Inventor Gilbert Hyatt recently filed suit in Sacramento County Superior Court seeking a refund of $11.37 million in taxes, penalties, and interest paid to the Franchise Tax Board after the state ruled that he received California-source income in 1991.
In August of 2017, the State Board of Equalization ruled that Hyatt became a resident of Nevada on October 20, 1991, and was not a California resident for the remainder of the year or the following year, rejecting the bulk of the FTB’s claims that Hyatt was a California resident during the two disputed years.
However, the BOE also ruled that Hyatt had California-source income in 1991. Before the ruling became final under California law, the FTB petitioned the newly created Office of Tax Appeals for a rehearing of the entire appeal for both years. The OTA rejected the petition, ruling in early 2019 that the BOE’s decision was reached correctly.
Hyatt’s suit argues that all of the disputed income came from patents that did not have a California business situs, and that the FTB violated his due process rights by, among other things, raising the sourcing issue for the first time at the end of the protest – 11 years after issuing the notice of proposed assessment. He also argues that the FTB violated the law by making a major change in the sourcing argument during the appeal before the BOE (13 years after the NPA was issued), switching from alleging that Hyatt operated a California-based licensing business to an argument that the patents had a California business situs.
The FTB’s Litigation Roster indicates that the suit was filed March 16.

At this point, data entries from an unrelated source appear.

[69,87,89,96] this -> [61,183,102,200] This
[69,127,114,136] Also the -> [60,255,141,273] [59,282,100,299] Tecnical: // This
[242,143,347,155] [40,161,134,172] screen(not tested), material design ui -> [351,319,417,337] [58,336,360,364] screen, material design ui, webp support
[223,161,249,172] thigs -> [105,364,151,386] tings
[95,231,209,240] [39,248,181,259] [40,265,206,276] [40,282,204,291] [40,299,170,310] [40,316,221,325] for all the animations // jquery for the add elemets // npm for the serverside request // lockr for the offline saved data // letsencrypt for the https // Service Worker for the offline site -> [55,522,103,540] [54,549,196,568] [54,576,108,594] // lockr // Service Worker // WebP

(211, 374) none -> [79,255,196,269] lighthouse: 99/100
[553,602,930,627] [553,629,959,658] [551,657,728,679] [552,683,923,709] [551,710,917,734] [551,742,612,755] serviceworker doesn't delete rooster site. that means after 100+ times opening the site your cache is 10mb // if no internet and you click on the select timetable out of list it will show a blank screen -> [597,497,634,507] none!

In Nevada, litigation continues between the two parties over legal costs for Hyatt’s suit alleging that FTB auditors committed fraud and violated his rights when performing the residency audit at the heart of the dispute. Hyatt initially prevailed, with a jury upholding the fraud claim and approving an award approaching $500 million, but the monetary award was negated years later when the U.S. Supreme Court overturned a longstanding precedent and ruled that Hyatt did not have standing to sue the tax agency.